Exercise description> Every line below should be copied exactly; drop the pictures.

Records provided>
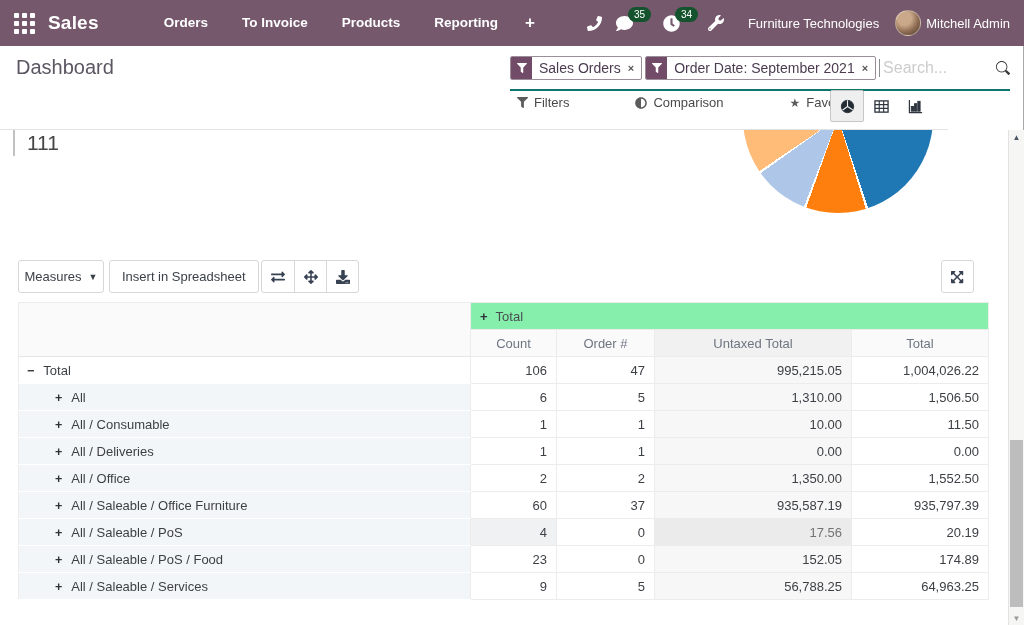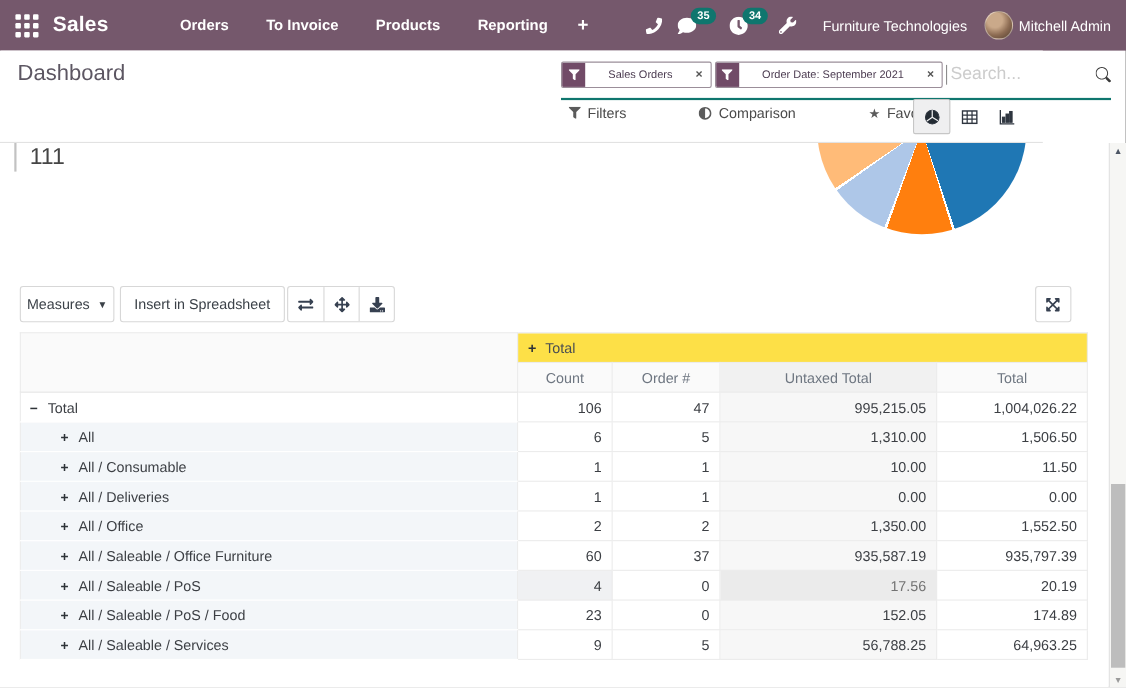--- a/index.html
+++ b/index.html
@@ -22,8 +22,8 @@
   .tb-right { margin-left:auto; display:flex; align-items:center; }
   .tb-ic { position:relative; margin-right:14px; cursor:pointer; display:flex; align-items:center; }
   .tb-ic svg { fill:#fff; }
-  .badge { position:absolute; top:-8px; left:12px; background:#0f766e; color:#fff;
-           font-size:10px; padding:2px 6px; border-radius:9px; font-weight:bold; }
+  .badge { position:absolute; top:-8px; left:12px; background:#14532d; color:#fff;
+           font-size:10px; padding:2px 6px; border-radius:9px; font-weight:normal; }
   .company { font-size:13px; margin:0 16px 0 10px; cursor:pointer; white-space:nowrap; }
   .avatar { width:26px; height:26px; border-radius:50%; margin-right:5px; cursor:pointer;
             background:radial-gradient(circle at 35% 30%, #caa98a 0 30%, #8c6b52 60%, #4e3a2c 100%);

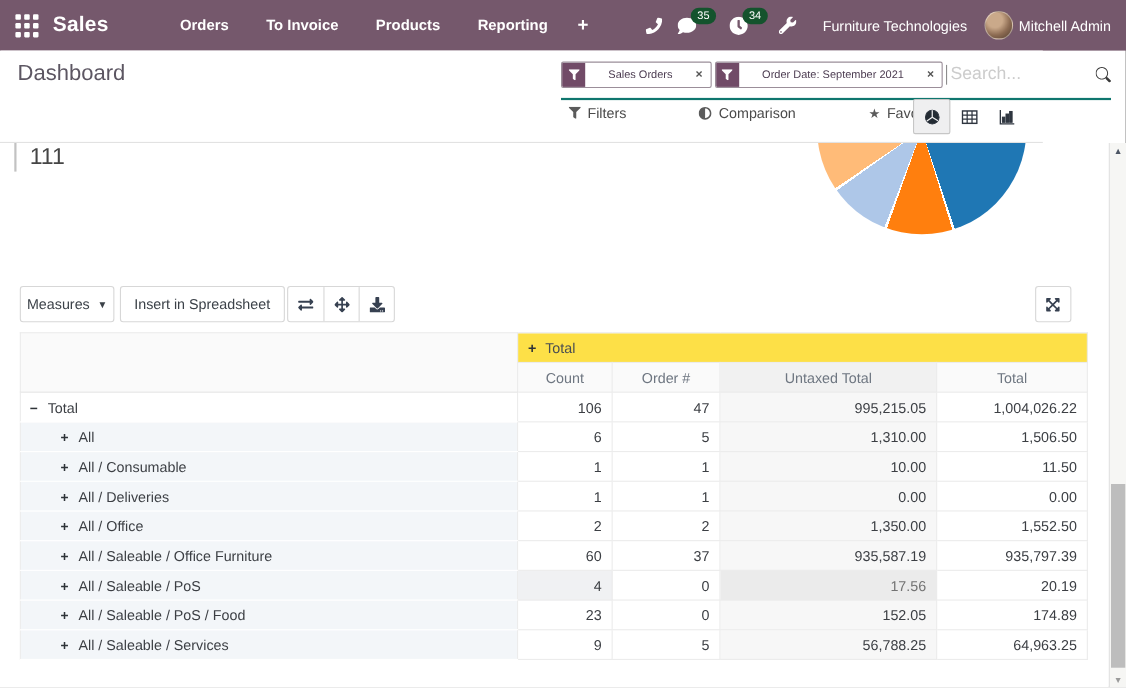--- a/index.html
+++ b/index.html
@@ -40,7 +40,7 @@
            margin-right:3px; background:#fff; overflow:hidden; flex:0 0 auto; cursor:pointer; }
   .facet .f-ic { width:21px; background:#714B67; display:flex; align-items:center; justify-content:center; }
   .facet .f-ic svg { fill:#fff; }
-  .facet .f-lb { padding:0 21px; font-size:10px; color:#4c3c51; display:flex; align-items:center; white-space:nowrap; }
+  .facet .f-lb { padding:0 7px; font-size:14px; color:#4c3c51; display:flex; align-items:center; white-space:nowrap; }
   .facet .f-x { padding:0 7px 0 0; font-size:11px; color:#555; display:flex; align-items:center; font-weight:bold; }
   .search-input { flex:1 1 auto; display:flex; align-items:center; position:relative; height:24px; }
   .search-input .caret { width:1px; height:18px; background:#8d8d8d; margin-right:3px; }

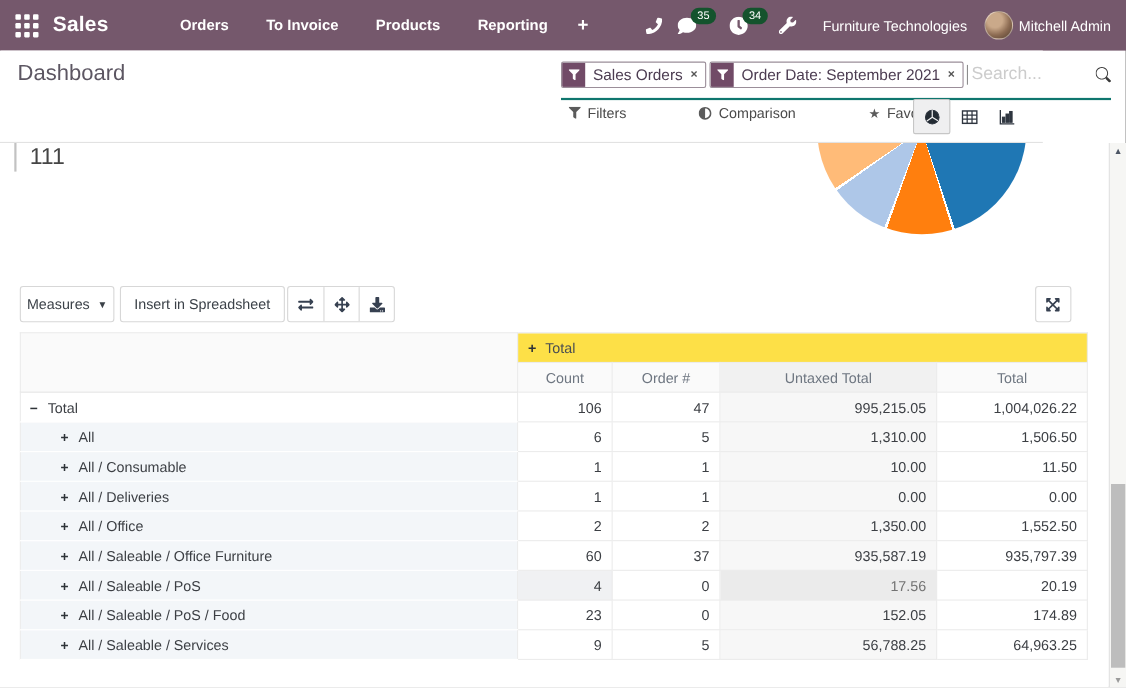--- a/index.html
+++ b/index.html
@@ -84,7 +84,7 @@
   .pivot th, .pivot td { height:27px; border:1px solid #ececec; padding:0 9px; font-weight:normal; }
   .pivot .hdr { background:#fafafa; color:#6e7681; text-align:center; }
   .pivot .hdr-corner { background:#fafafa; border-bottom:1px solid #e6e6e6; }
-  .pivot .hdr-group { background:#fde047; color:#494d52; text-align:left; font-weight:normal; cursor:pointer; }
+  .pivot .hdr-group { background:#86efac; color:#494d52; text-align:left; font-weight:normal; cursor:pointer; }
   .pivot .hdr-group .tgl { font-weight:bold; margin-right:8px; color:#2e3338; }
   .pivot .hdr.col-untaxed { background:#f1f1f1; }
   .pivot th.rowlabel { text-align:left; cursor:pointer; border-bottom:1px solid #fff; border-top:1px solid #fff; }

Exercise response>
--- a/index.html
+++ b/index.html
@@ -22,8 +22,8 @@
   .tb-right { margin-left:auto; display:flex; align-items:center; }
   .tb-ic { position:relative; margin-right:14px; cursor:pointer; display:flex; align-items:center; }
   .tb-ic svg { fill:#fff; }
-  .badge { position:absolute; top:-8px; left:12px; background:#0f766e; color:#fff;
-           font-size:10px; padding:2px 6px; border-radius:9px; font-weight:bold; }
+  .badge { position:absolute; top:-8px; left:12px; background:#14532d; color:#fff;
+           font-size:10px; padding:2px 6px; border-radius:9px; font-weight:normal; }
   .company { font-size:13px; margin:0 16px 0 10px; cursor:pointer; white-space:nowrap; }
   .avatar { width:26px; height:26px; border-radius:50%; margin-right:5px; cursor:pointer;
             background:radial-gradient(circle at 35% 30%, #caa98a 0 30%, #8c6b52 60%, #4e3a2c 100%);

--- a/index.html
+++ b/index.html
@@ -40,7 +40,7 @@
            margin-right:3px; background:#fff; overflow:hidden; flex:0 0 auto; cursor:pointer; }
   .facet .f-ic { width:21px; background:#714B67; display:flex; align-items:center; justify-content:center; }
   .facet .f-ic svg { fill:#fff; }
-  .facet .f-lb { padding:0 21px; font-size:10px; color:#4c3c51; display:flex; align-items:center; white-space:nowrap; }
+  .facet .f-lb { padding:0 7px; font-size:14px; color:#4c3c51; display:flex; align-items:center; white-space:nowrap; }
   .facet .f-x { padding:0 7px 0 0; font-size:11px; color:#555; display:flex; align-items:center; font-weight:bold; }
   .search-input { flex:1 1 auto; display:flex; align-items:center; position:relative; height:24px; }
   .search-input .caret { width:1px; height:18px; background:#8d8d8d; margin-right:3px; }

--- a/index.html
+++ b/index.html
@@ -84,7 +84,7 @@
   .pivot th, .pivot td { height:27px; border:1px solid #ececec; padding:0 9px; font-weight:normal; }
   .pivot .hdr { background:#fafafa; color:#6e7681; text-align:center; }
   .pivot .hdr-corner { background:#fafafa; border-bottom:1px solid #e6e6e6; }
-  .pivot .hdr-group { background:#fde047; color:#494d52; text-align:left; font-weight:normal; cursor:pointer; }
+  .pivot .hdr-group { background:#86efac; color:#494d52; text-align:left; font-weight:normal; cursor:pointer; }
   .pivot .hdr-group .tgl { font-weight:bold; margin-right:8px; color:#2e3338; }
   .pivot .hdr.col-untaxed { background:#f1f1f1; }
   .pivot th.rowlabel { text-align:left; cursor:pointer; border-bottom:1px solid #fff; border-top:1px solid #fff; }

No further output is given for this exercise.